Dans cette approche systémique – où le système existant défend sa propre stabilité – il importe de créer un point de bascule pour évoluer vers un autre monde où la logique des “co” (concertation, collaboration, coopération, co-développement…), rencontre la logique des “trans / inter” (transdiciplinarité, transversalité, interdépendance, interculturalité,…). « La sélection des meilleures stratégies doit être intentionnelle, car nous ne pouvons pas nous permettre d’attendre que la sélection naturelle agisse, et il n’y a pas de processus de sélection de planète qui favorise les meilleures organisations à l’échelle planétaire. »  L’ingénierie culturelle nous offre ainsi les cadres idéologiques et les ressorts méthodologiques pour faire des choix essentiels et incarner un changement de paradigme.

En effet, alors que l’humanité connaît un très haut niveau de technicité, jamais égalé dans l’Histoire, comment pourrions-nous rester engoncés au sein d’anciens systèmes ? 

Le concept de l‘ingénierie culture oblige chacun – politiques, institutions, représentants de la société civile, artistes – à sortir de sa zone de confort pour ré-inventer ses objectifs, sa gouvernance, sa stratégie, ses politiques, son éthique, ses fonctionnements et sa vision du monde. Il leur appartient également d’entrer dans des processus de concertation et de co-construction pour retrouver un sens commun. En intégrant les objectifs de développement durable (étendus à une perspective plus adaptée de Transition Ecologique), l’approche systémique et globale de l‘ingénierie cultuelle permet une meilleure compréhension des enjeux et des processus, pour faire émerger un nouveau modèle de développement et de coopération intersectorielle comme internationale.

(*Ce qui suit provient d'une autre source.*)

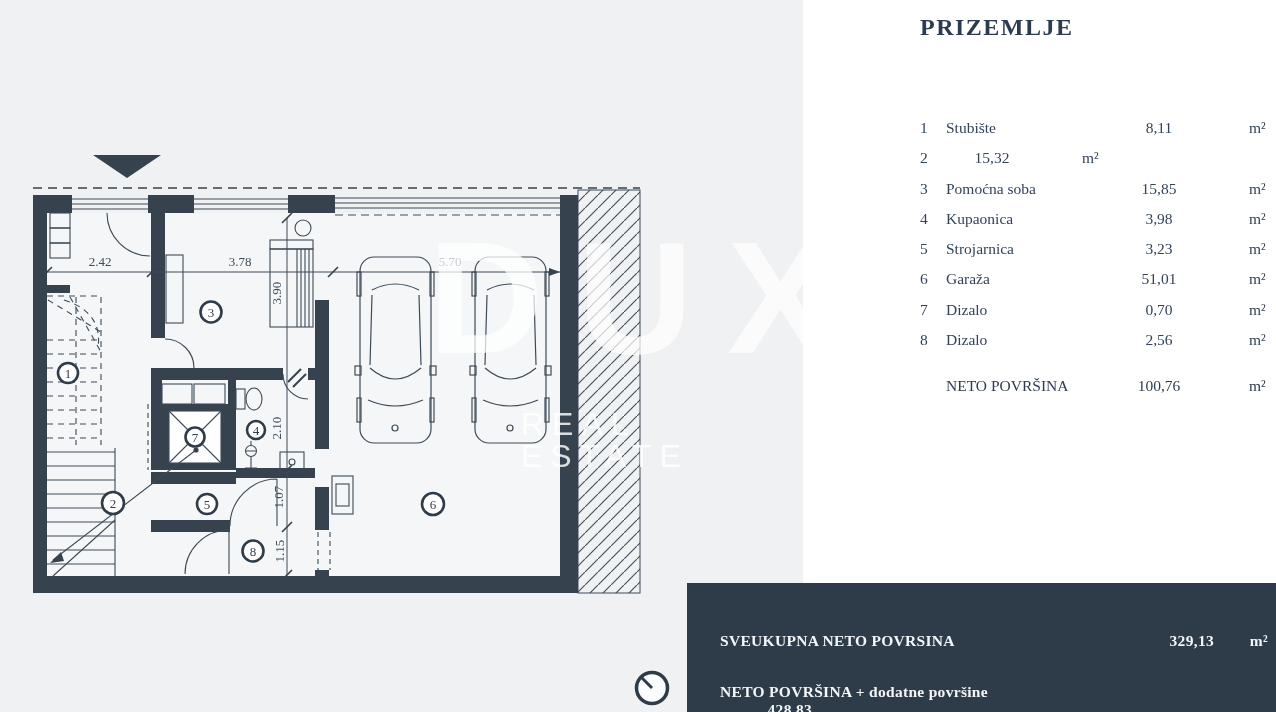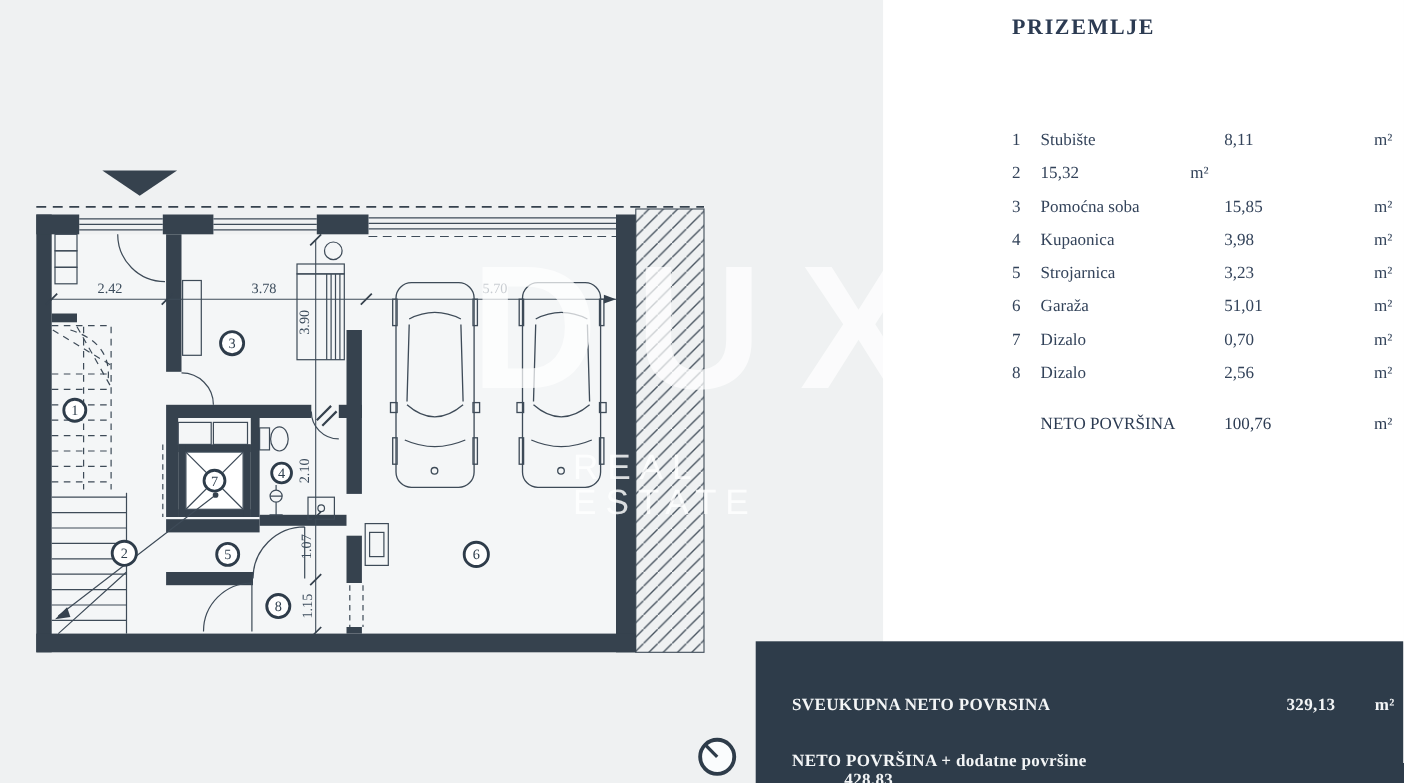"PRIZEMLJE" .panel-title { font-size: 20px -> 24px }
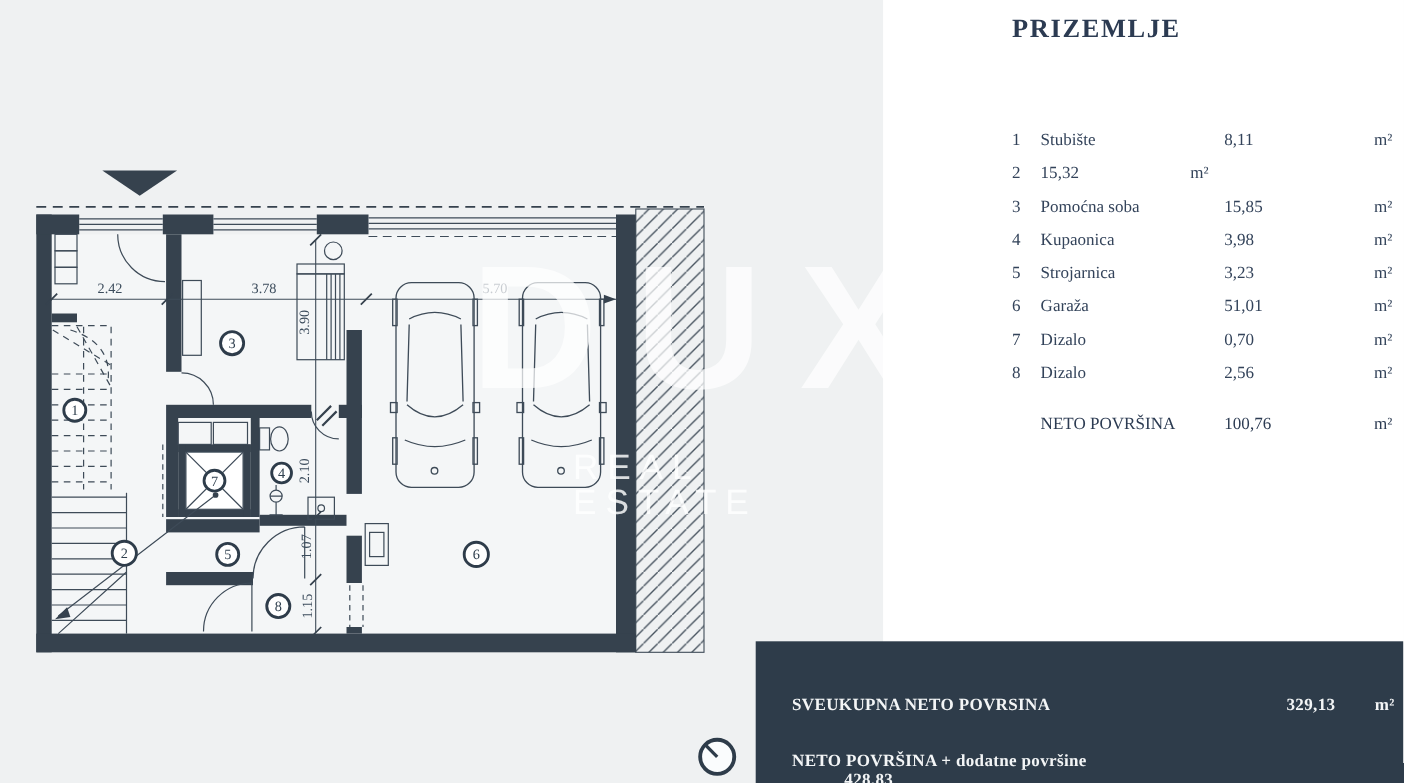"8,11" .trow .val { text-align: left -> center }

A l’heure où tout nous est présenté comme disruptif, où 70% des métiers de 2030 ne seraient pas inventés, où le néolibéralisme résonne encore des échos mortifères de la crise financière de 2008 et où son unique modèle – carboné – brûle le reste de notre planète, où les tensions et incompréhensions inter-culturelles poussent extrémismes et populismes au conflit, où chaque être humain respire dans l’incertitude de son futur et de celui de son voisin, la Culture n’a plus le droit de se penser en corporatismes ou en cercles fermés, mais doit se ré-affirmer comme la colonne vertébrale de ce qui fait notre humanité. Pour cela, elle dispose d’atouts fondamentaux et essentiels que son ingénierie peut étudier, analyser et mettre en oeuvre de manière stratégique et méthodologique au profit d’une mission globale et universelle.